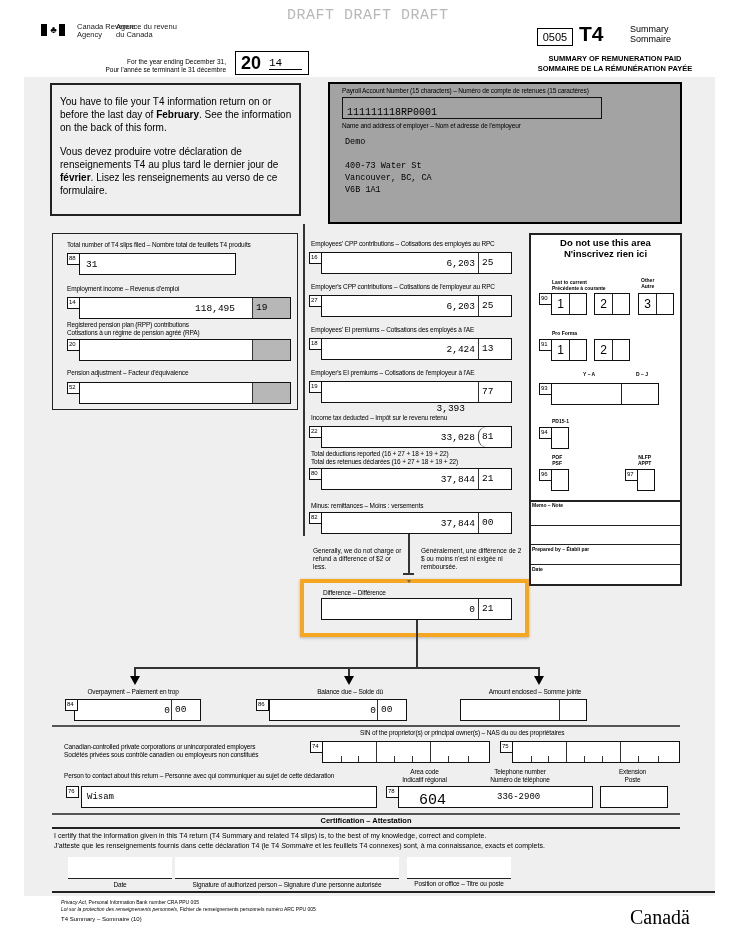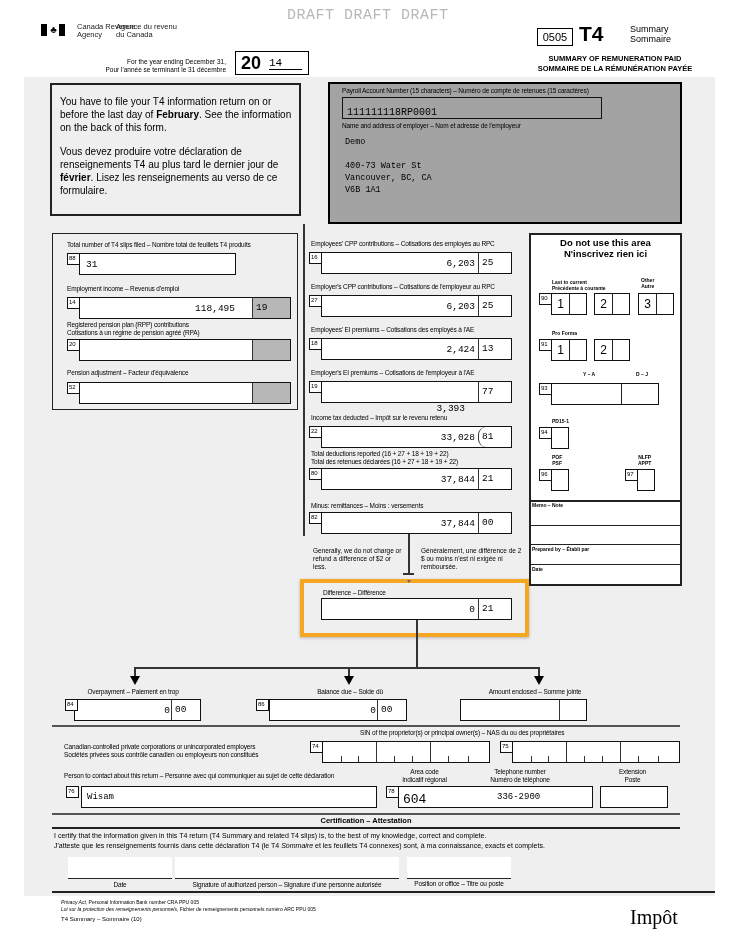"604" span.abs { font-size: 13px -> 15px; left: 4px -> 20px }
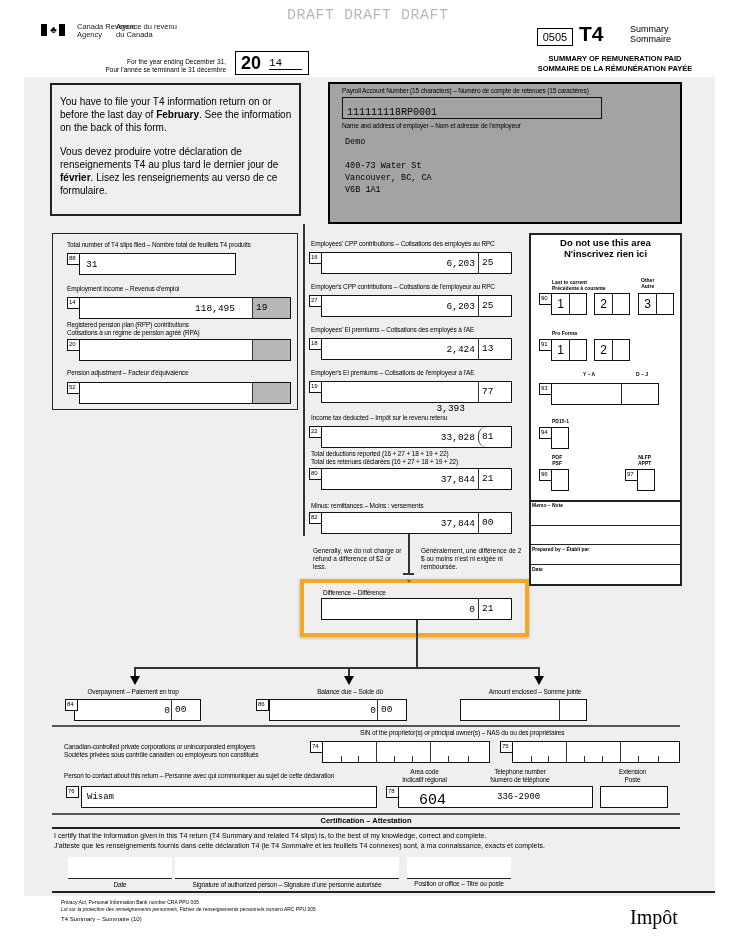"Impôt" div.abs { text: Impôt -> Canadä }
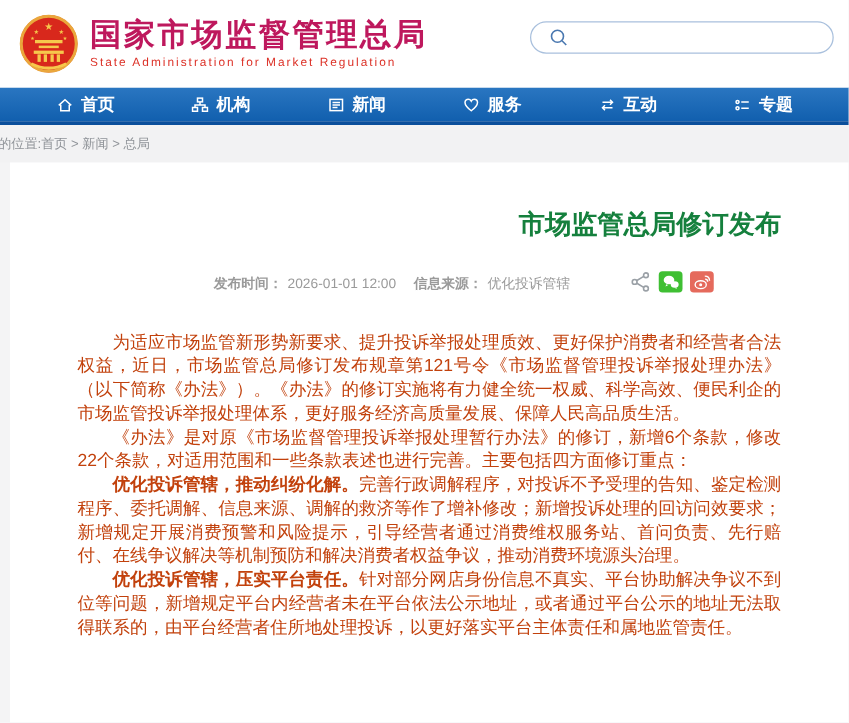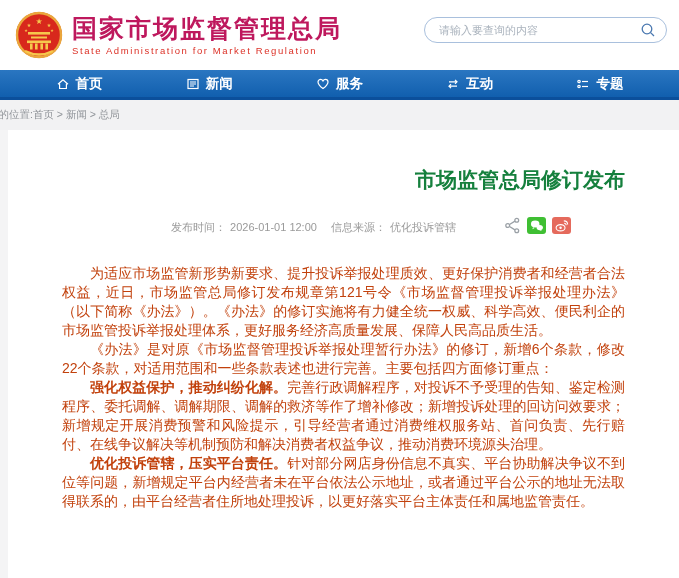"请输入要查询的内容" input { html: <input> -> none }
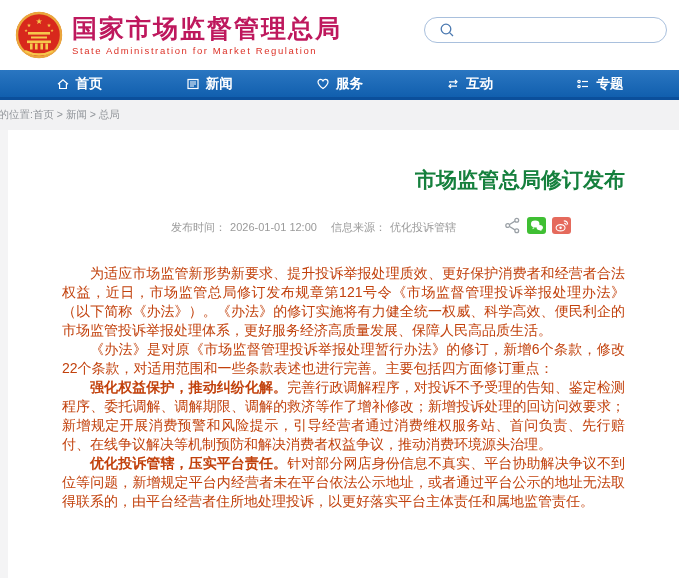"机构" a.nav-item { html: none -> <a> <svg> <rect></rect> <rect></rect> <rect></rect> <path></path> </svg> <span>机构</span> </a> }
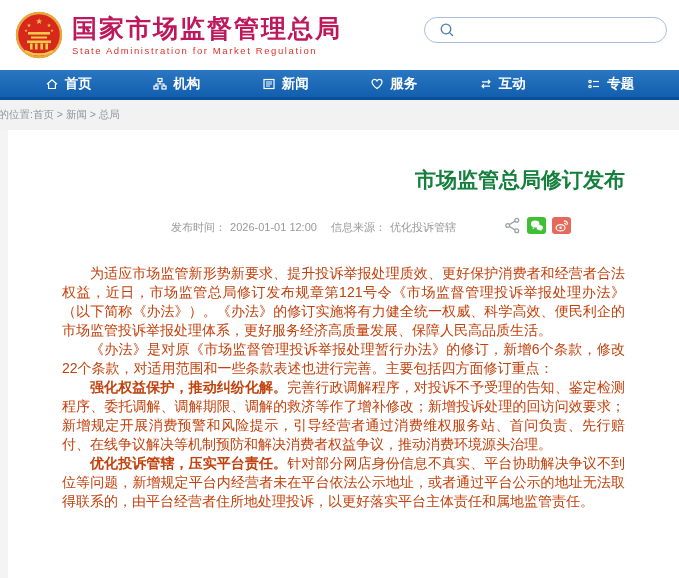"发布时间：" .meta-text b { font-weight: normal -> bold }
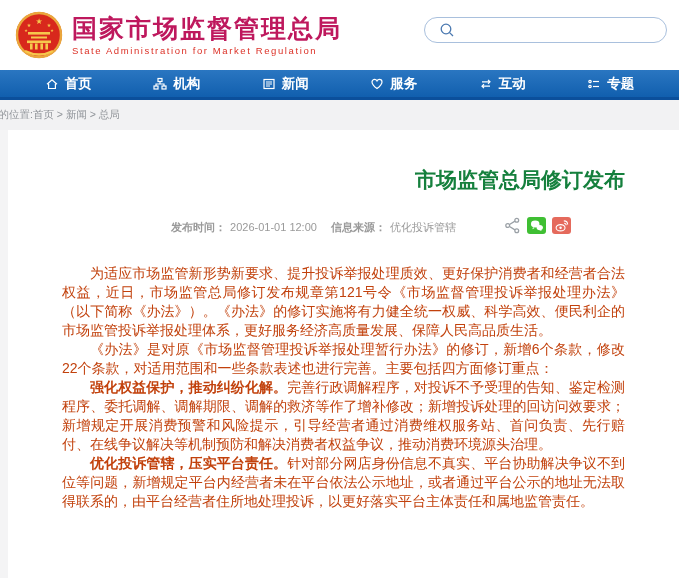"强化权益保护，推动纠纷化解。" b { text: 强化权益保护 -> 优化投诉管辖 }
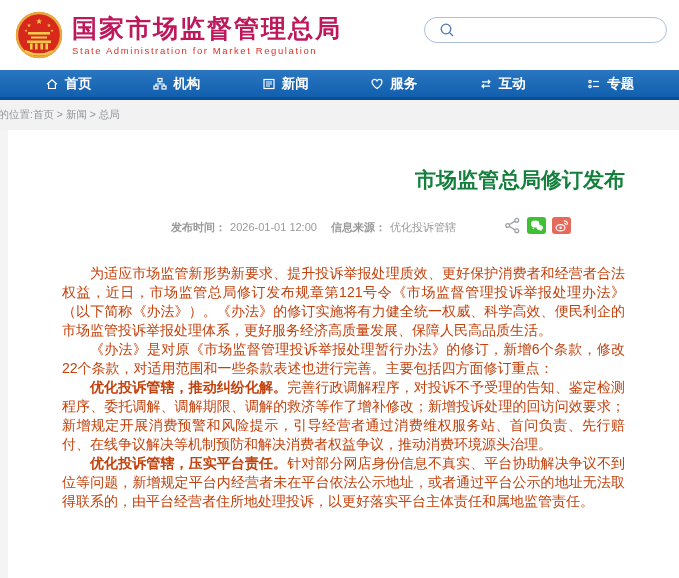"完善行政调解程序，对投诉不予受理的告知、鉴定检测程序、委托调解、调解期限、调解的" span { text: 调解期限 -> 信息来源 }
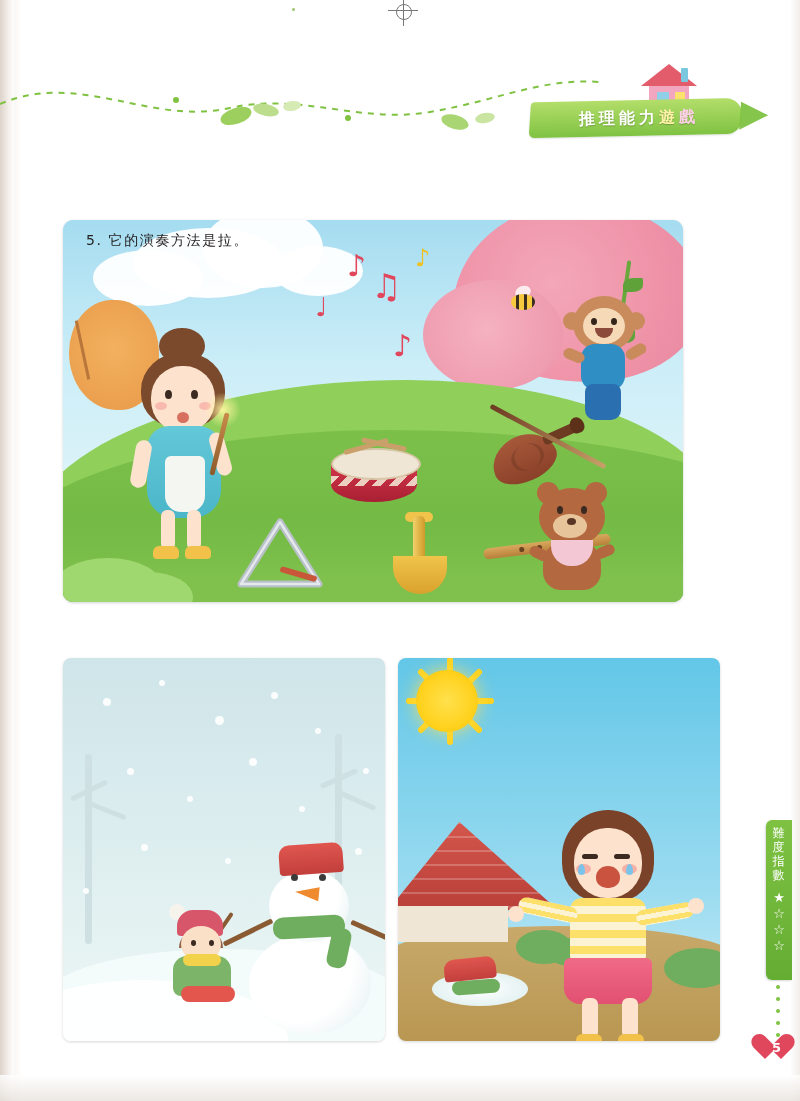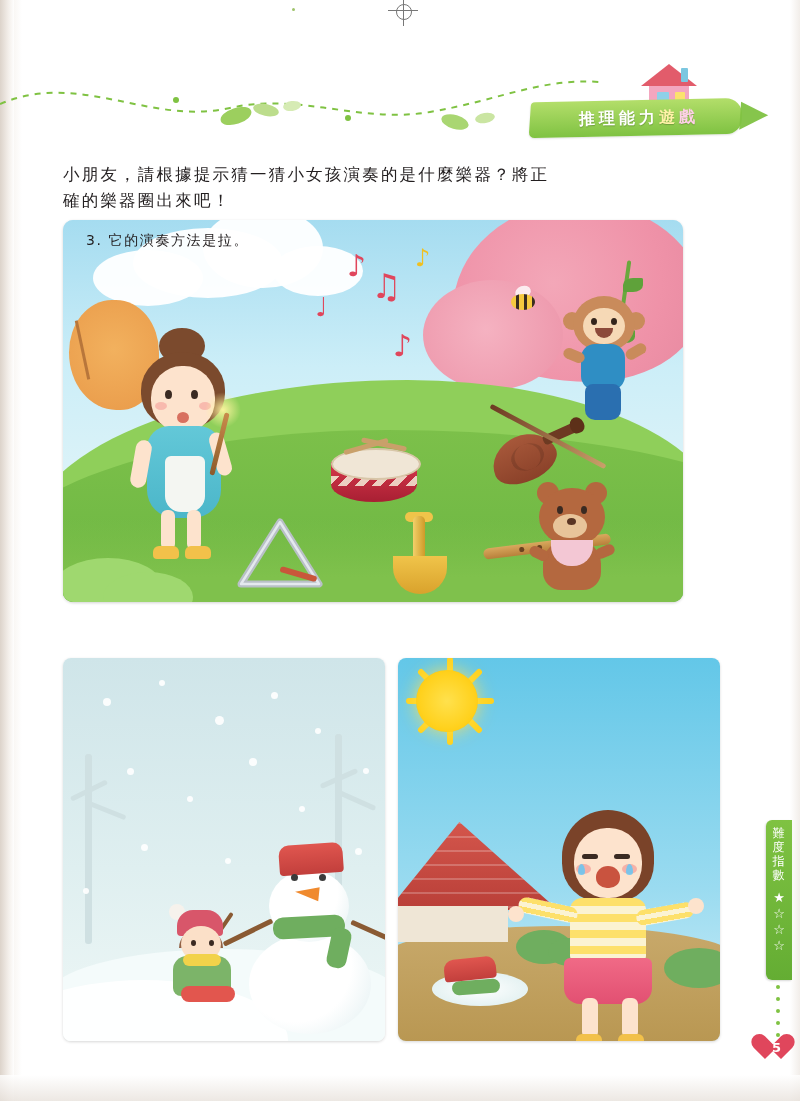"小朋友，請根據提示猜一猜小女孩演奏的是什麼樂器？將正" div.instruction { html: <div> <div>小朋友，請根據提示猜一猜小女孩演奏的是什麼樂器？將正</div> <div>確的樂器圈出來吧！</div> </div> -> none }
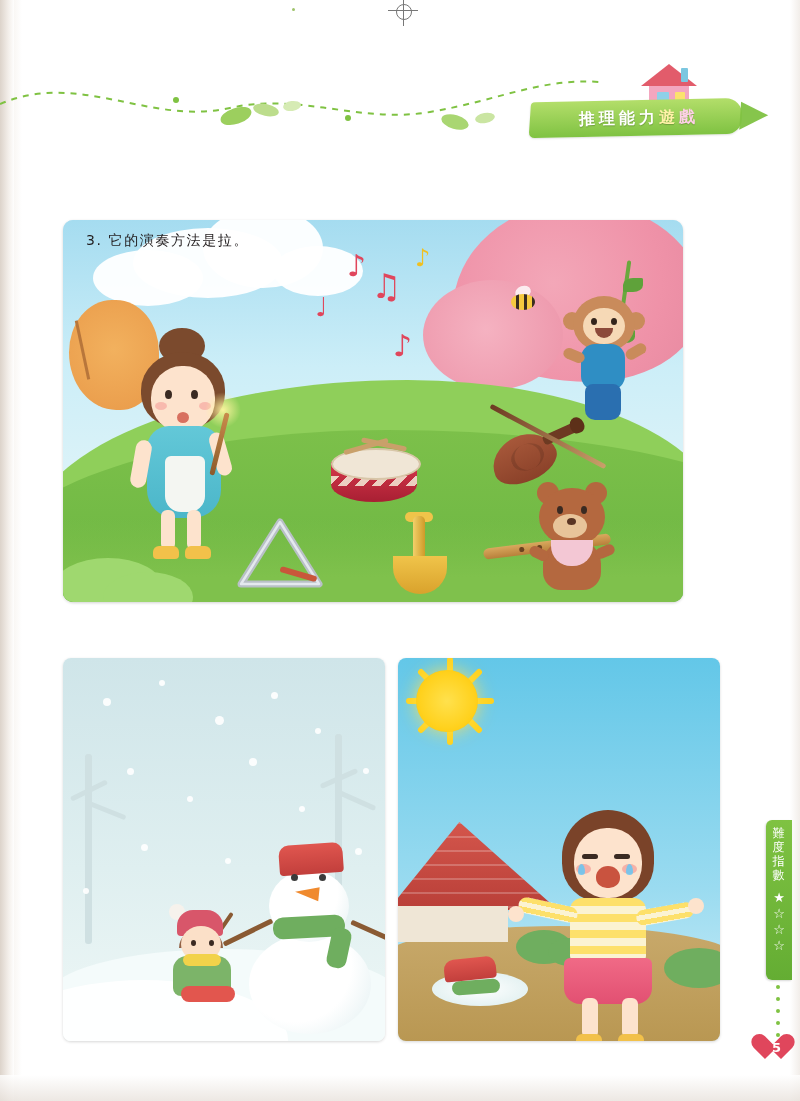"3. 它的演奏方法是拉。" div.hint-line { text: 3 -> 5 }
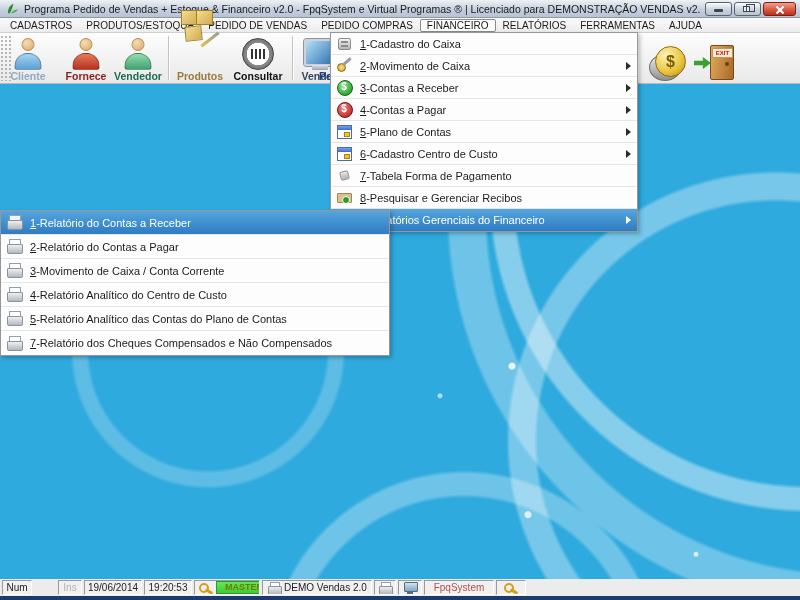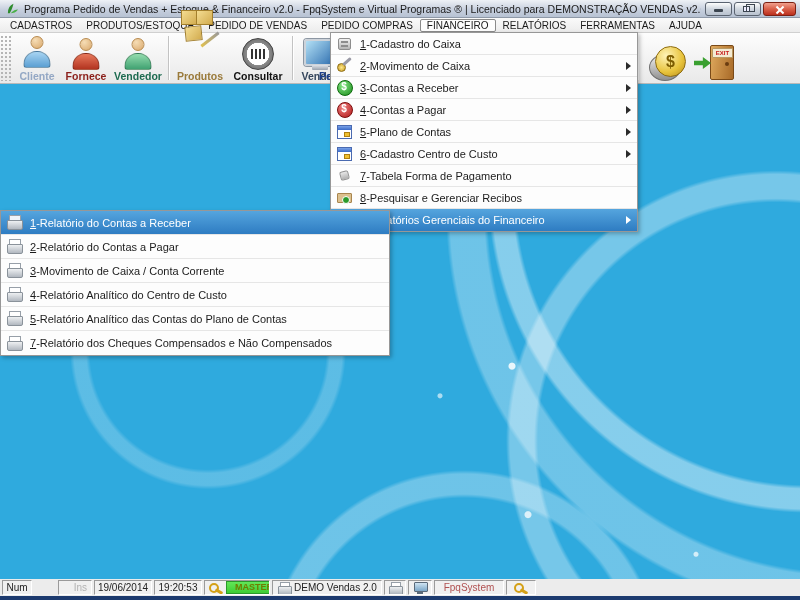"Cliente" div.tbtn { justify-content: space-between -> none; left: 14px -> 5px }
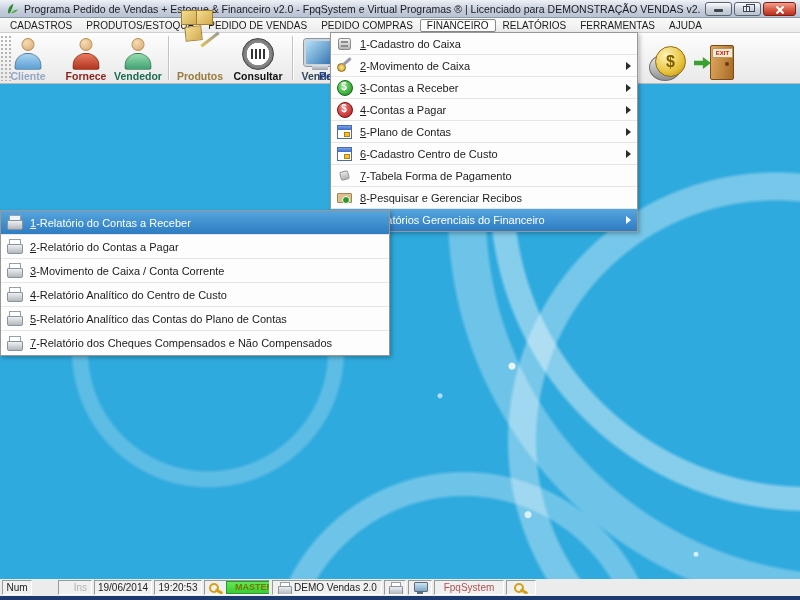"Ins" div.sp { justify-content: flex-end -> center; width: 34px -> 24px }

----------------

What is needed: Give back the material above exactly as it appears, minus any picture.

Answer to this task:
"604" span.abs { font-size: 13px -> 15px; left: 4px -> 20px }
"Impôt" div.abs { text: Impôt -> Canadä }
"请输入要查询的内容" input { html: <input> -> none }
"机构" a.nav-item { html: none -> <a> <svg> <rect></rect> <rect></rect> <rect></rect> <path></path> </svg> <span>机构</span> </a> }
"发布时间：" .meta-text b { font-weight: normal -> bold }
"强化权益保护，推动纠纷化解。" b { text: 强化权益保护 -> 优化投诉管辖 }
"完善行政调解程序，对投诉不予受理的告知、鉴定检测程序、委托调解、调解期限、调解的" span { text: 调解期限 -> 信息来源 }
"小朋友，請根據提示猜一猜小女孩演奏的是什麼樂器？將正" div.instruction { html: <div> <div>小朋友，請根據提示猜一猜小女孩演奏的是什麼樂器？將正</div> <div>確的樂器圈出來吧！</div> </div> -> none }
"3. 它的演奏方法是拉。" div.hint-line { text: 3 -> 5 }
"Cliente" div.tbtn { justify-content: space-between -> none; left: 14px -> 5px }
"Ins" div.sp { justify-content: flex-end -> center; width: 34px -> 24px }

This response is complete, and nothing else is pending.